━━ Input records ━━
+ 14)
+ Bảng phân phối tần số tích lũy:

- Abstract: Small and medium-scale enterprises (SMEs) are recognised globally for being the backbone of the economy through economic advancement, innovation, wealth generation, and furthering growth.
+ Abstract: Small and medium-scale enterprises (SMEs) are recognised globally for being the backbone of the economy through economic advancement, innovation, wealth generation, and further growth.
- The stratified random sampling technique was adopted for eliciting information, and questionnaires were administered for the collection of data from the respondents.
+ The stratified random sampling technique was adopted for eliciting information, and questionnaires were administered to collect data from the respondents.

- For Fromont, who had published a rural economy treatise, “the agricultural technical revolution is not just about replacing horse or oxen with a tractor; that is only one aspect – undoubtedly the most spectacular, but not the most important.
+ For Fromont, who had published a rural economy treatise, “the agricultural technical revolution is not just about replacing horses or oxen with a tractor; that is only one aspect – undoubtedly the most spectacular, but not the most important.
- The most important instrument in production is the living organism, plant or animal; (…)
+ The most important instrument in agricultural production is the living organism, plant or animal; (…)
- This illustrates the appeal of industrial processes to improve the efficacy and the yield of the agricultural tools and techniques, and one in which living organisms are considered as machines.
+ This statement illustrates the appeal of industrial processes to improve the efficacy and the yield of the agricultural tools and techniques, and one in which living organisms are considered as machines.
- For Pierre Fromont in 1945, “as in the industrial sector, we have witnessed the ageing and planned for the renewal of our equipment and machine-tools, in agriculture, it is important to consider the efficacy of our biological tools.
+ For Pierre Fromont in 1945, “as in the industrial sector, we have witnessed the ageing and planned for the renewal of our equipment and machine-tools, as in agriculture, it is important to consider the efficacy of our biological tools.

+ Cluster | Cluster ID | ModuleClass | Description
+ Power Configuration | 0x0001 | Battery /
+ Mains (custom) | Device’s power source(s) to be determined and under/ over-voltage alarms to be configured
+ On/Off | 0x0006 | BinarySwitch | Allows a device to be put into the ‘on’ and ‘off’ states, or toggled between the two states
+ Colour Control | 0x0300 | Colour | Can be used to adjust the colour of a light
━━━
- [Activity] Lines after the one containing "collect data from the respondents." are not wanted; repeat exactly each line above from the first up to and including it.

- [Response area]
+ 14)
+ Bảng phân phối tần số tích lũy:

- Abstract: Small and medium-scale enterprises (SMEs) are recognised globally for being the backbone of the economy through economic advancement, innovation, wealth generation, and furthering growth.
+ Abstract: Small and medium-scale enterprises (SMEs) are recognised globally for being the backbone of the economy through economic advancement, innovation, wealth generation, and further growth.
- The stratified random sampling technique was adopted for eliciting information, and questionnaires were administered for the collection of data from the respondents.
+ The stratified random sampling technique was adopted for eliciting information, and questionnaires were administered to collect data from the respondents.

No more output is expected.